Shit's gone wrong? You're in the right place!
This document is a 1-pager for dealing with issues with Hyperion services. See any of the following chapters for dealing with specific issues.
Issues with HyperionDB
Neo4j is down
If any of the Hyperion services are down, the first step is to open Portainer and check if the Docker containers for the associated service are stopped or just erroring out. In the event that Neo4j's docker container is down, you can attempt to stop the stack (click here), duplicate it, start the new stack, and remove the old one.
In order to access Portainer you need to be part of the oobtel-admins group on oobtel's GH org and then go to port.oobtel.network and authenticate with Github.
All the data for Hyperion is stored on NAS storage which will not be affected by the stack migration/dupliation. Make sure to NOT start both stacks at the same time, this can cause issues as both Neo4j engines will attempt to attach to the same data store.
Neo4j's Docker container is unhealthy
The docker-compose file for Neo4j contains a health check which uses the built in HTTP health check endpoint of Neo4j to check if the database is healthy. Consequently, the fact the container is unhealthy can be caused by multiple reasons including:
-
Most common: The DB is overloaded and queries are either failing or timing-out. To triage check the timing of recent ETL jobs and see if any of them either took very long or failed. Neo4j can report as unhealthy when it needs to handle many concurent requests that are using
MERGEstatements. If that is the case, try batching data loading or add delays between requsts. -
Sometimes happens: when restarted, Neo4j will recheck all the data againts the deployed constraints (i.e the schema). On one of the staging deployments this, for reasons I didn't have time to look into, failed even if the data was valid. I was not able to replicate this issue on other deployments, but an easy "fix" was to re-pull Neo4j with a lower version, start the DB, stop the DB and pull the newer Neo4j version again.
Issues with the Data Pipeline
ETL scripts are failing
If there are multiple errors being reported for an ETL script in Windmill, you need to check the cause of the failure directly in Windmill (although the error message sent by Windmill will contain the same stack trace). Specifically you need to:
- Check which Flow is causing the issues
- Check which part of the Flow caused the error
- Check the stack trace to see which part of the script caused the error
- Attempt to fix whatever the issue is and retest the script.

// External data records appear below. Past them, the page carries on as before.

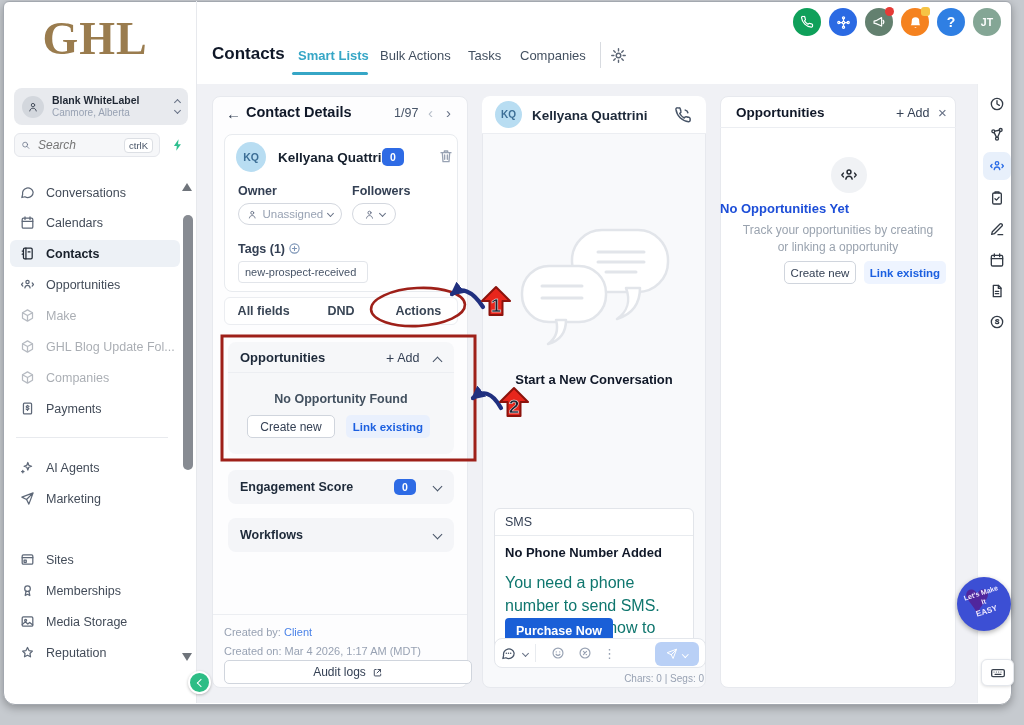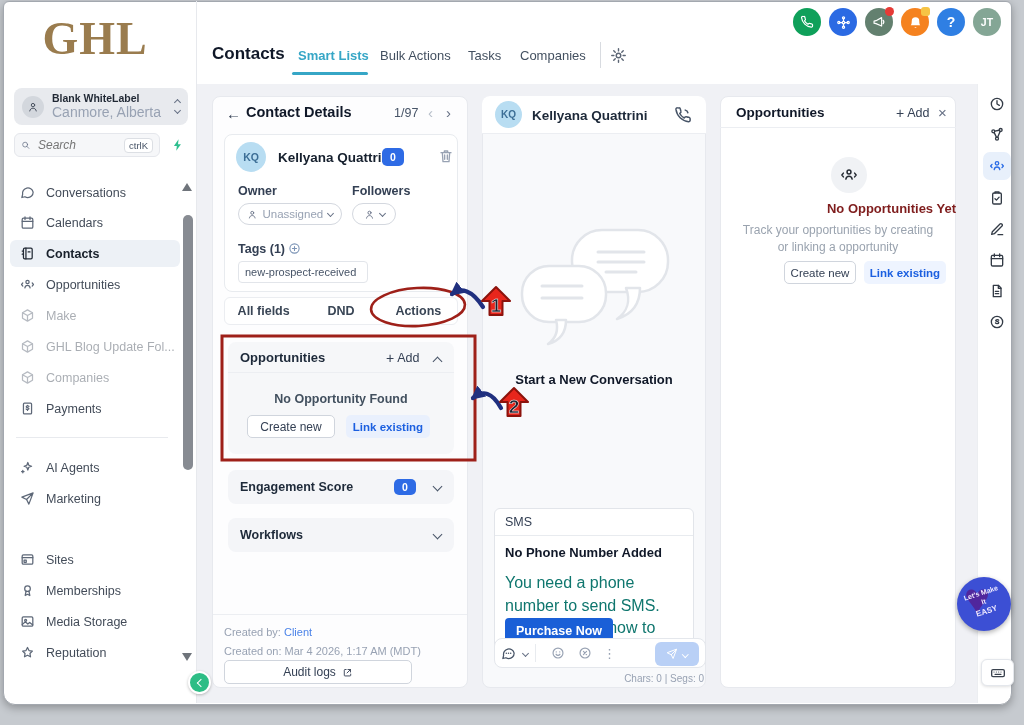--- a/index.html
+++ b/index.html
@@ -56,7 +56,7 @@
     </div>
     <div style="flex:1;line-height:1.2">
       <div style="font-size:10.5px;font-weight:bold;color:#1f2733">Blank WhiteLabel</div>
-      <div style="font-size:14px;color:#98a2b3">Canmore, Alberta</div>
+      <div style="font-size:10px;color:#98a2b3">Canmore, Alberta</div>
     </div>
     <div style="display:flex;flex-direction:column;gap:3px;color:#667085">
       <span class="chev up" style="width:4px;height:4px"></span>

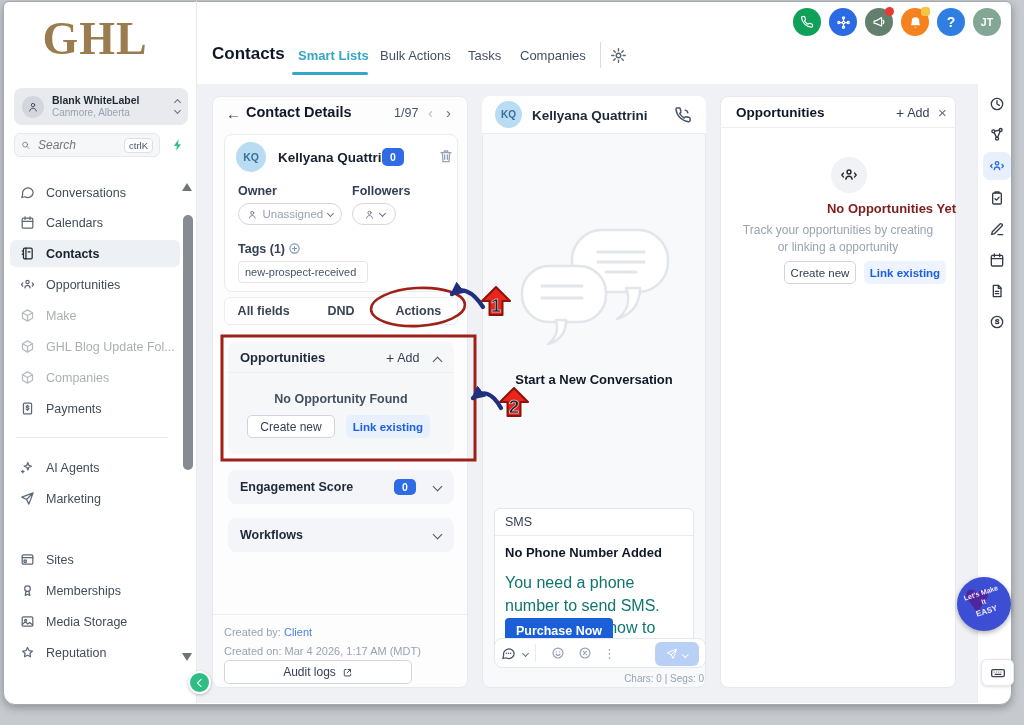--- a/index.html
+++ b/index.html
@@ -418,7 +418,7 @@
         <path d="M7.8 17.5c.4-2.4 2-4 4.2-4s3.8 1.6 4.2 4M4.5 9.5L2.5 12l2 2.5M19.5 9.5l2 2.5-2 2.5"></path>
       </svg>
   </div>
-  <div class="abs" style="left:720px;top:201px;width:236px;text-align:right;font-size:13px;font-weight:bold;color:#7f1d1d">No Opportunities Yet</div>
+  <div class="abs" style="left:720px;top:201px;width:236px;text-align:left;font-size:13px;font-weight:bold;color:#1d4ed8">No Opportunities Yet</div>
   <div class="abs" style="left:736px;top:222px;width:204px;text-align:center;font-size:12px;line-height:1.4;color:#9aa3af">Track your opportunities by creating or linking a opportunity</div>
   <div class="abs btn ghost" style="left:784px;top:261px;width:72px;height:23px;font-size:11.5px">
     <span>Create new</span>

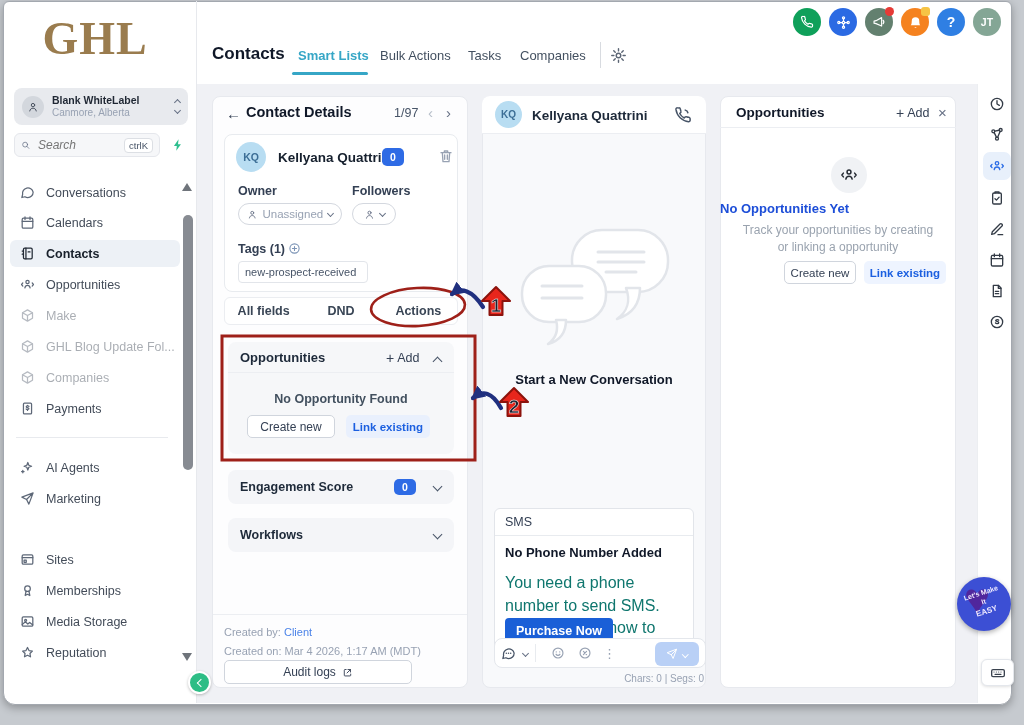--- a/index.html
+++ b/index.html
@@ -337,7 +337,7 @@
     <span style="color:#4b83e8">Client</span>
   </div>
   <div class="abs" style="left:224px;top:645px;font-size:11px;color:#98a2b3">Created on: Mar 4 2026, 1:17 AM (MDT)</div>
-  <div class="abs btn ghost" style="left:224px;top:660px;width:188px;height:24px;gap:6px">
+  <div class="abs btn ghost" style="left:224px;top:660px;width:248px;height:24px;gap:6px">
     <span>Audit logs</span>
     <svg class="i" width="11" height="11" viewBox="0 0 24 24">
         <path d="M13 5.5h5.5V11M18.5 5.5L11 13M9 5.5H6.5A1.5 1.5 0 0 0 5 7v11a1.5 1.5 0 0 0 1.5 1.5h11A1.5 1.5 0 0 0 19 18v-2.5"></path>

Some known issues that can happen include:
- OpenCTI-related pipelines failing due to OpenCTI API issues. This cannot be resolved on Windmill side since OpenCTI's API is not exactly stable at times. Best to implement an added retry mechanism and try to troubleshoot on the OpenCTI side.
- VirusTotal ingest pipelines failing due to non-ASCII characters being included in the JSON returned by the VT API and passed to the next stage of the flow. This can be resolved by stripping these characters or Base64 encoding the JSON before sending it to the next flow step.
You can find the docs on how to access Windmill here.
Windmill is down
If Windmill is down you can pretty much follow the same guidelines as the ones for Neo4j.
Windmill needs to be recreated from scratch
If Windmill needs to be recreated from scratch (or needs to be migrated to a new server), you have 2 options:
- If the PostgrSQL database powering Windmill is intact: you can attampt to attach the TrueNAS data volume to the new server and recreate the stack on the new server by using the attached volume. Make sure to use the
/mnt/truenas/mount path. - If PostgreSQL is not recoverable: you can restore the scripts (but not the historical run data) for Windmill by using the dedicated guide in the hyperion-etl-scripts repo.
Issues with the Binary Pipeline
Currently there are no recovery guides for the Binary Pipeline as its still in Alpha stage.